O velho conto

Alceu Wamosy

Este amor – mais que amor – este divino culto,
(porque amor é esperança e eu não tenho nenhuma)
viverá dentro de mim, perpetuamente oculto,
como um sol a esplender dentro de um véu de bruma.

Humilde, rojará na sombra do teu vulto,
(nessa sombra de luz que o teu gesto perfuma)
sofrendo a dor, mordendo o pó, tragando o insulto,
anônimo e feliz, incompreendido, em suma.

Fechada no torreão da tua indiferença,
calcando aos pés a flor desta paixão imensa,
hás de passar por mim, como a Dama de Arvers.
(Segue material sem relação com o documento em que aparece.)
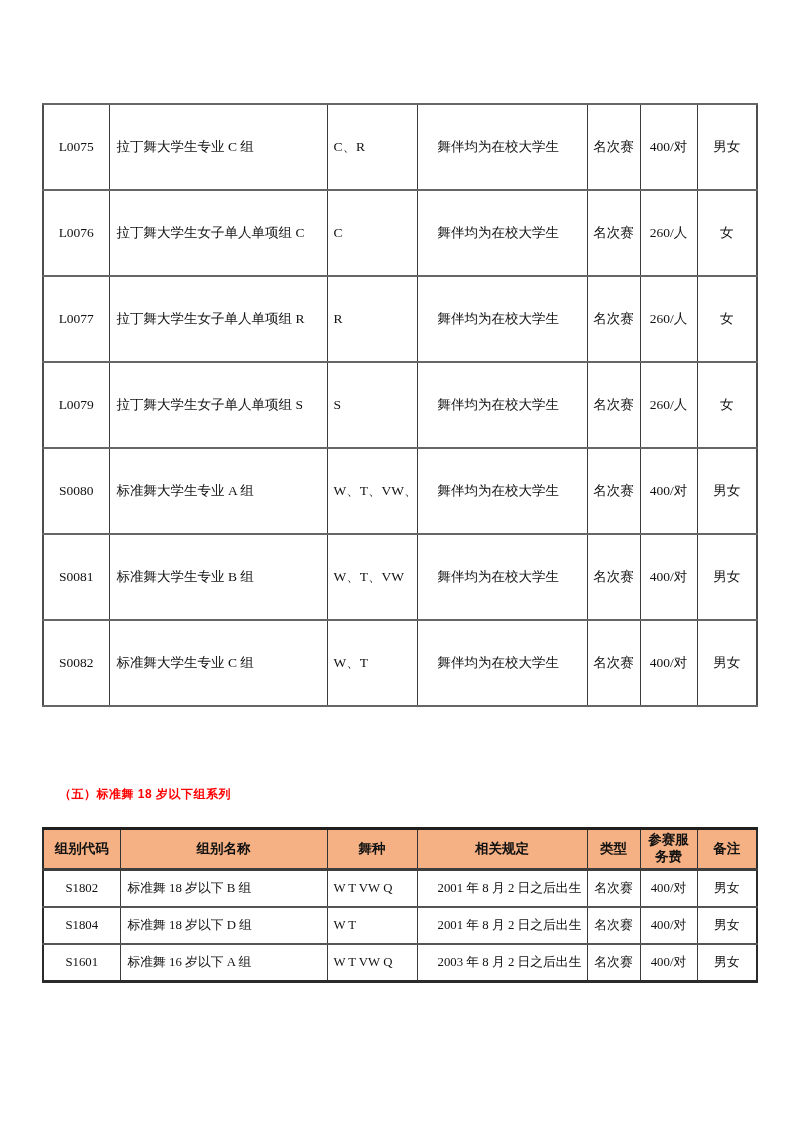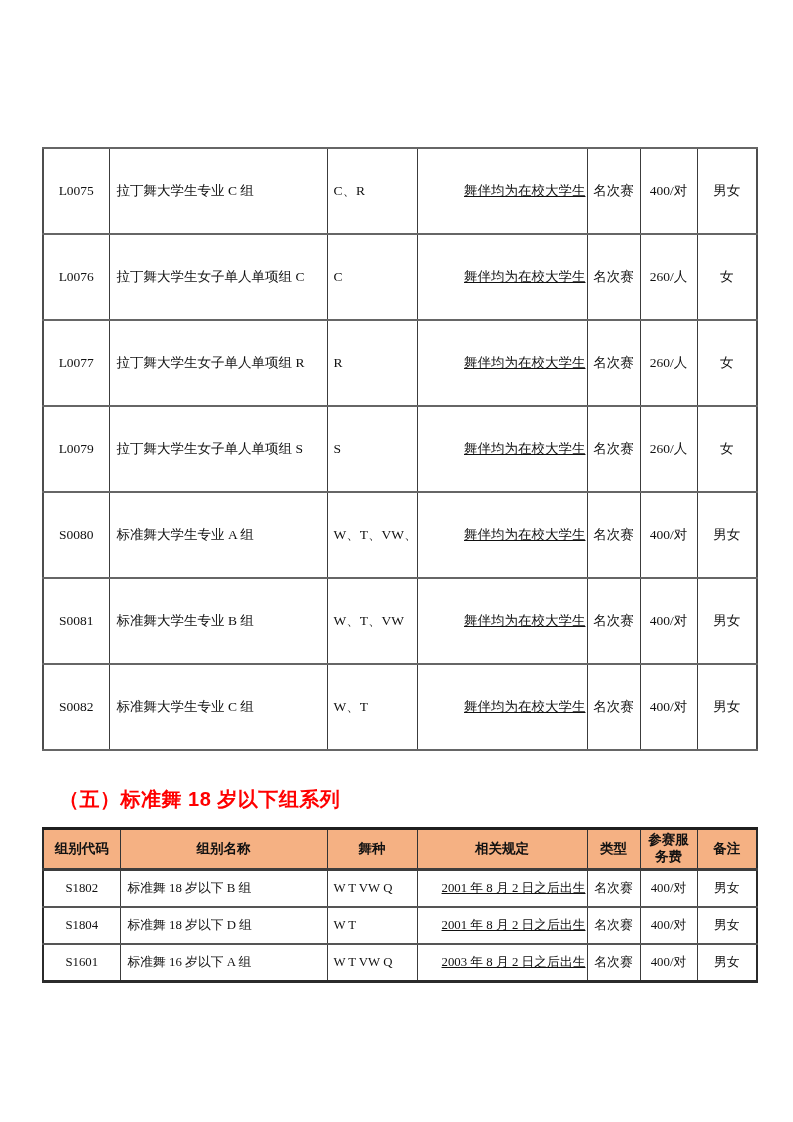--- a/index.html
+++ b/index.html
@@ -7,33 +7,33 @@
     width:793px;height:1122px;background:#ffffff;
     font-family:"Liberation Serif","DejaVu Serif",serif;
     color:#111111;
   }
   .page{position:relative;width:793px;height:1122px;overflow:hidden;background:#ffffff;}
 
   table{border-collapse:collapse;table-layout:fixed;}
   td,th{overflow:hidden;vertical-align:middle;}
 
   
-  #table1{position:absolute;left:42px;top:103px;width:714px;border:2px solid #4d4d4d;margin-top:44px;}
+  #table1{position:absolute;left:42px;top:103px;width:714px;border:2px solid #4d4d4d;}
   #table1 td{
     border:1px solid #3c3c3c;
     border-top:2px solid #666666;
     border-bottom:2px solid #666666;
     height:82px;font-size:13.5px;white-space:nowrap;
   }
 
   
   .section-heading{
     position:absolute;left:59px;top:786px;
     font-family:"Liberation Sans","DejaVu Sans",sans-serif;
-    font-weight:bold;font-size:20px;color:#ff0000;letter-spacing:.5px;
+    font-weight:bold;font-size:12px;color:#ff0000;letter-spacing:.5px;
     white-space:nowrap;
   }
 
   
   #table2{position:absolute;left:42px;top:827px;width:714px;
     border:2px solid #2b2b2b;border-top:3px solid #1f1f1f;border-bottom:3px solid #2b2b2b;}
   #table2 th{
     background:#F5B183;
     border:1px solid #333333;
     border-bottom:3px solid #3d3d3d;
@@ -44,21 +44,21 @@
     border:1px solid #3c3c3c;
     border-top:2px solid #555555;
     border-bottom:2px solid #555555;
     height:33px;font-size:12.8px;white-space:nowrap;
   }
 
   
   .c-code,.c-type,.c-fee,.c-note{text-align:center;}
   .c-name{text-align:left;padding-left:7px;}
   .c-dances{text-align:left;padding-left:6px;}
-  .c-rule{text-align:right;padding-left:3px;text-decoration:underline;}
+  .c-rule{text-align:left;padding-left:20px;}
 </style>
 </head>
 <body>
 
 <div class="page">
 
   <table id="table1">
     <colgroup>
       <col style="width:66px">
         <col style="width:218px">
Hás de passar por mim, sem me ver ao teu lado,
alheia às tentações do crime e do pecado,
e sem nem suspeitar quem seja esta Mulher...

sinais

Álvaro Mendes

incapaz de escolher, paralisado
os sinais me comovem.
em fileira cerrada me prometem

o mundo

o mundo mudo
- lábios, seios, olhos, um fragmento
de música detritos, sonhos, ossos
oblíquos cintilando junto ao mar.
os sinais me exasperam: asas-
- pupilas no meu quarto.
o espaço que não tive eles povoam
de sombra resumida mas solícita
misturando secura e pesadelo:
calendário em vez do tempo
os dias sem distância
uma paisagem uma rocha um grito
filtrados pela mesma gelosia

 


Testamento do homem sensato

Carlos Pena Filho

Quando eu morrer, não faças disparates
nem fiques a pensar: “Ele era assim...”
mas senta-te num banco de jardim,
calmamente comendo chocolates.

Aceita o que te deixo, o quase nada
destas palavras que te digo aqui:
foi mais que longa a vida que eu vivi,
para ser em lembranças prolongada.

Porém, se, um dia, só, na tarde em queda,
Surgir uma lembrança desgarrada,
Ave que nasce e em vôo se arremeda,

Deixa-a pousar em teu silêncio, leve
Como se apenas fosse imaginada,
Como uma luz, mais que distante, breve.